### Required action
How many lines of these entries include the string "that"? State the number alone.

### Data for this task
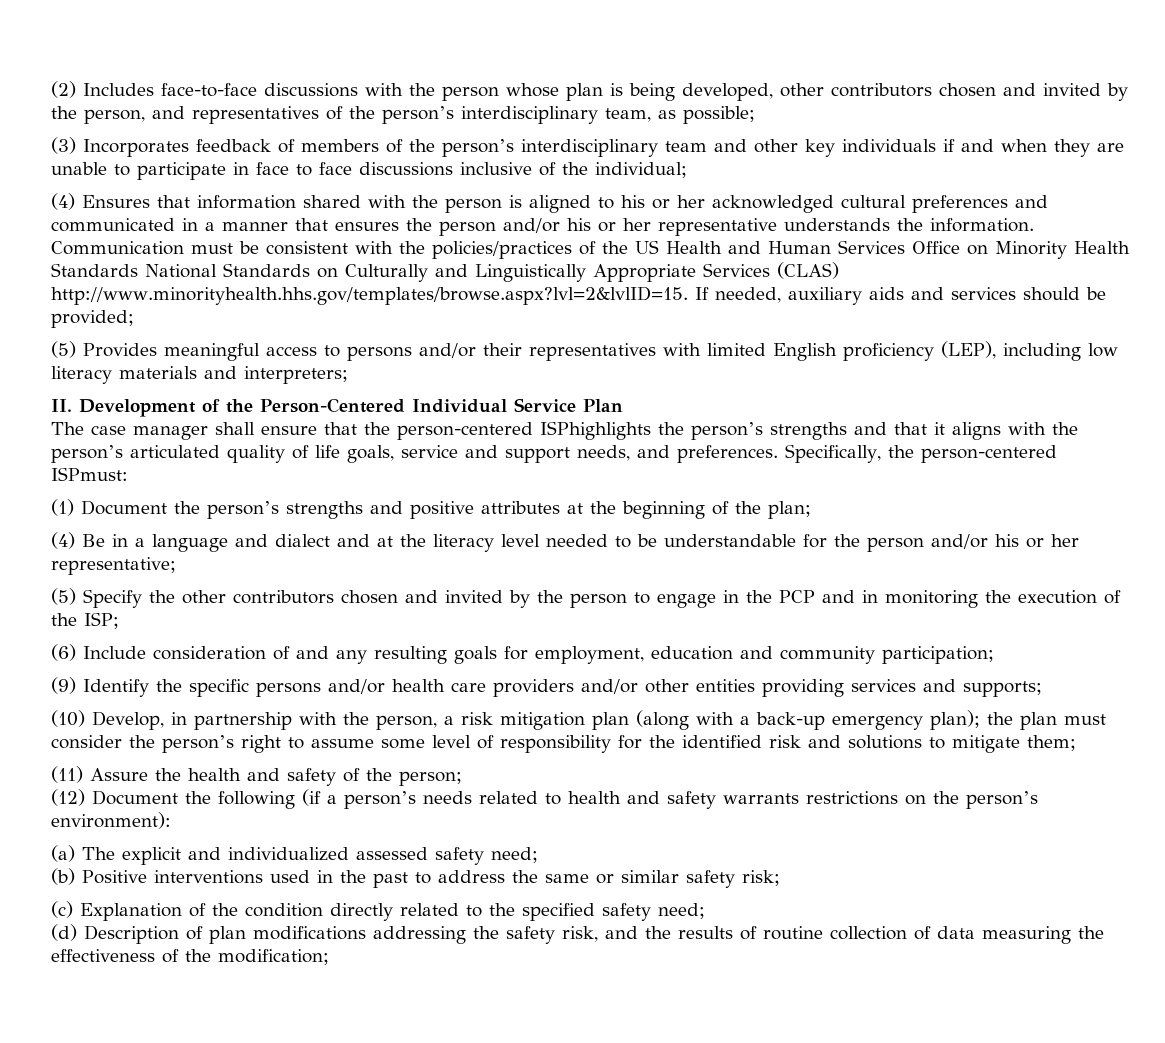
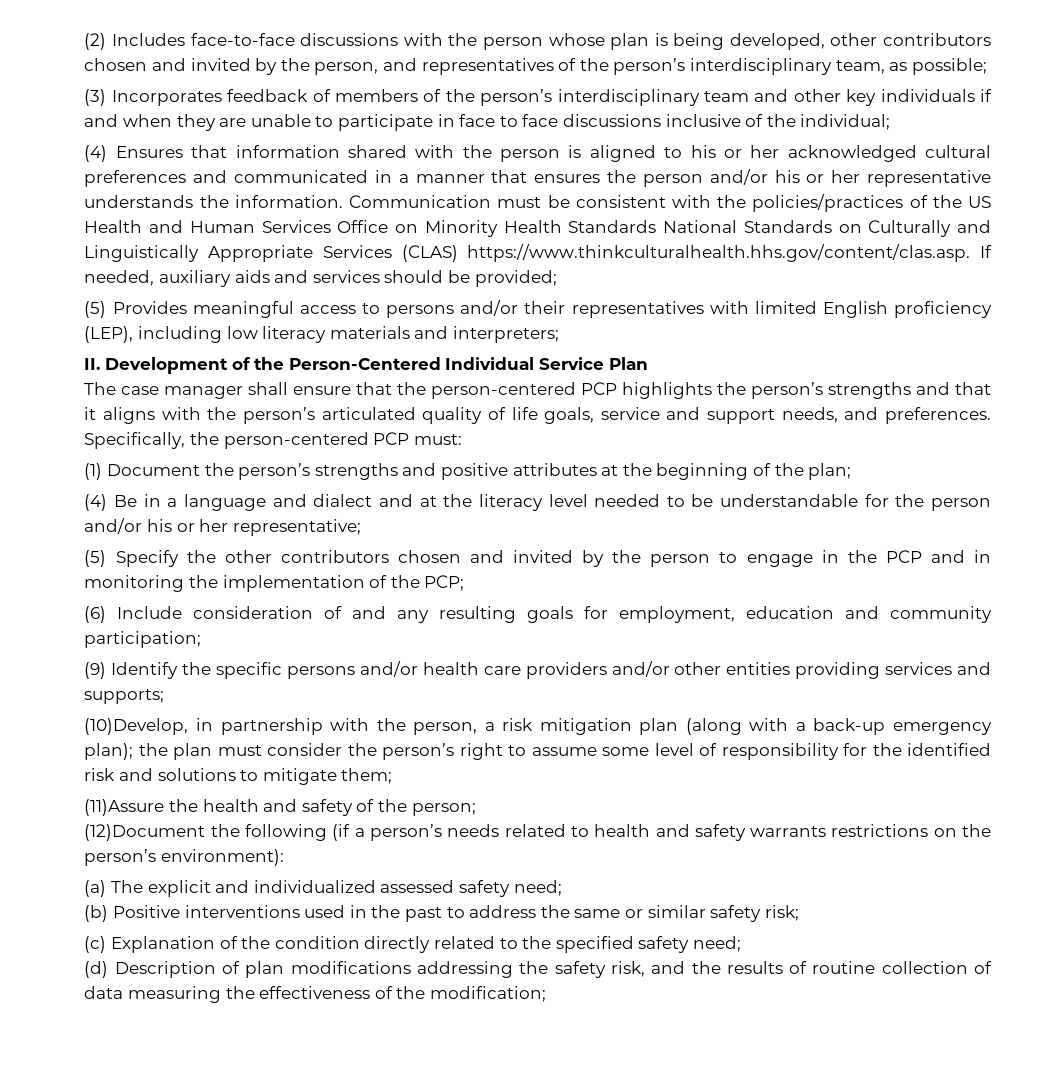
- Communication must be consistent with the policies/practices of the US Health and Human Services Office on Minority Health Standards National Standards on Culturally and Linguistically Appropriate Services (CLAS) http://www.minorityhealth.hhs.gov/templates/browse.aspx?lvl=2&lvlID=15. If needed, auxiliary aids and services should be provided;
+ Communication must be consistent with the policies/practices of the US Health and Human Services Office on Minority Health Standards National Standards on Culturally and Linguistically Appropriate Services (CLAS) https://www.thinkculturalhealth.hhs.gov/content/clas.asp. If needed, auxiliary aids and services should be provided;
- The case manager shall ensure that the person-centered ISPhighlights the person’s strengths and that it aligns with the person’s articulated quality of life goals, service and support needs, and preferences.
+ The case manager shall ensure that the person-centered PCP highlights the person’s strengths and that it aligns with the person’s articulated quality of life goals, service and support needs, and preferences.
- Specifically, the person-centered ISPmust:
+ Specifically, the person-centered PCP must:
- (5) Specify the other contributors chosen and invited by the person to engage in the PCP and in monitoring the execution of the ISP;
+ (5) Specify the other contributors chosen and invited by the person to engage in the PCP and in monitoring the implementation of the PCP;
- (10) Develop, in partnership with the person, a risk mitigation plan (along with a back-up emergency plan); the plan must consider the person’s right to assume some level of responsibility for the identified risk and solutions to mitigate them;
+ (10)Develop, in partnership with the person, a risk mitigation plan (along with a back-up emergency plan); the plan must consider the person’s right to assume some level of responsibility for the identified risk and solutions to mitigate them;
- (11) Assure the health and safety of the person;
+ (11)Assure the health and safety of the person;
- (12) Document the following (if a person’s needs related to health and safety warrants restrictions on the person’s environment):
+ (12)Document the following (if a person’s needs related to health and safety warrants restrictions on the person’s environment):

### Task result
2